In the data below, the answer is the run of lines from the line containing "Spring, Kubernetes deployment" through the line containing "- Stage 4: MCP", both included; print it exactly and nothing else.

(Data extracted from a collection)
=== Section Start ===
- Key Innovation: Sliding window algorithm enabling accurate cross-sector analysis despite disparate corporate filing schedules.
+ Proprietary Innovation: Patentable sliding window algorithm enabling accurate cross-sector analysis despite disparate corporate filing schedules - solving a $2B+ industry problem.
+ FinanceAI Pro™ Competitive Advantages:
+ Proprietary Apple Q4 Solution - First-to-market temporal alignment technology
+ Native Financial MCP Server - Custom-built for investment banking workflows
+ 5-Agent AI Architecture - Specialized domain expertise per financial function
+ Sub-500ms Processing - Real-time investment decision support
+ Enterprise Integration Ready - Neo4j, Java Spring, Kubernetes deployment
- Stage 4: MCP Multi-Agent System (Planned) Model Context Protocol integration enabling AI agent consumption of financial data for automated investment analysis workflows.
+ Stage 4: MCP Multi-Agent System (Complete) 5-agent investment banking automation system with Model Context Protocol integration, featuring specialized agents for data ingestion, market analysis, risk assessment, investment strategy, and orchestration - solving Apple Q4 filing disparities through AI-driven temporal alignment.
=== Section End ===
=== Section Start ===
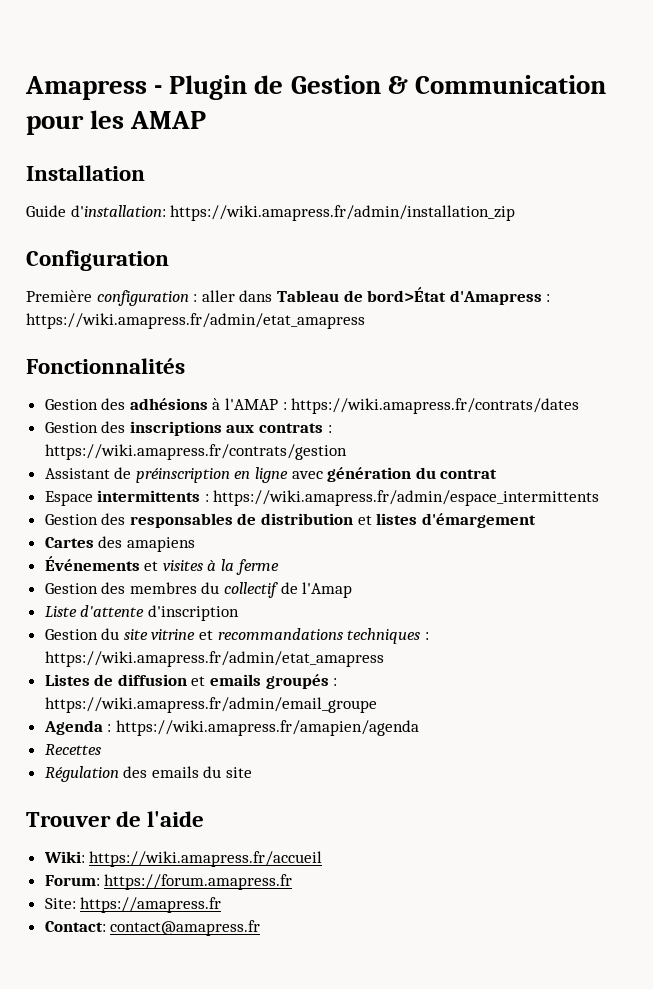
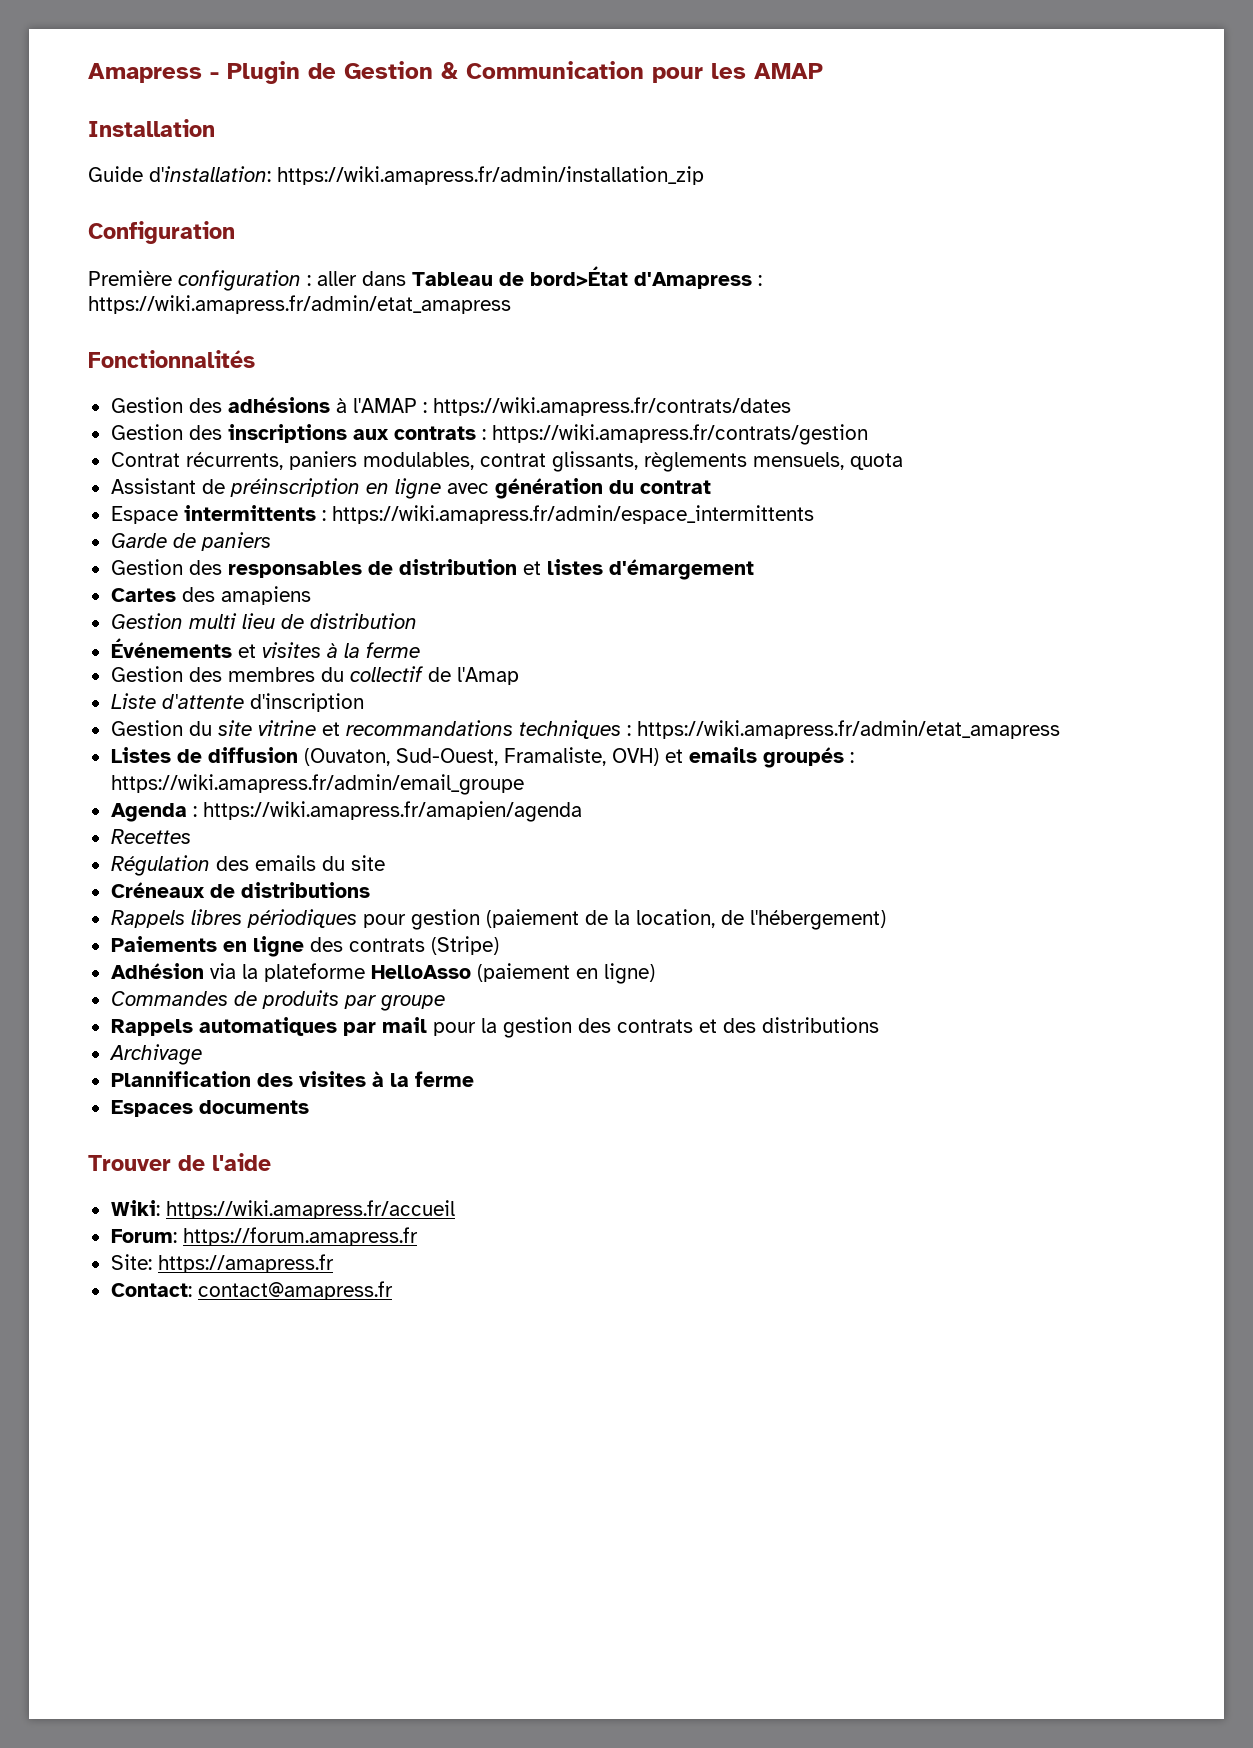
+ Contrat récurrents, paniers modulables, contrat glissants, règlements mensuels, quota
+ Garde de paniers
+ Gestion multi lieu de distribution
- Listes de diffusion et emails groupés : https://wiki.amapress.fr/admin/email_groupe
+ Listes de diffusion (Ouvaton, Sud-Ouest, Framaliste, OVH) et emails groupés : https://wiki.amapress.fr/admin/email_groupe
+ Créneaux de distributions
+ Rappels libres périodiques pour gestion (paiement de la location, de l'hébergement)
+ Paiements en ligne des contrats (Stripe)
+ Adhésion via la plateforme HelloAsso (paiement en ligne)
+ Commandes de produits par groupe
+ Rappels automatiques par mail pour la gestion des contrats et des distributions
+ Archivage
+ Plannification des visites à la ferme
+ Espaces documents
=== Section End ===
■ Problem solution:
+ Enterprise Integration Ready - Neo4j, Java Spring, Kubernetes deployment
- Stage 4: MCP Multi-Agent System (Planned) Model Context Protocol integration enabling AI agent consumption of financial data for automated investment analysis workflows.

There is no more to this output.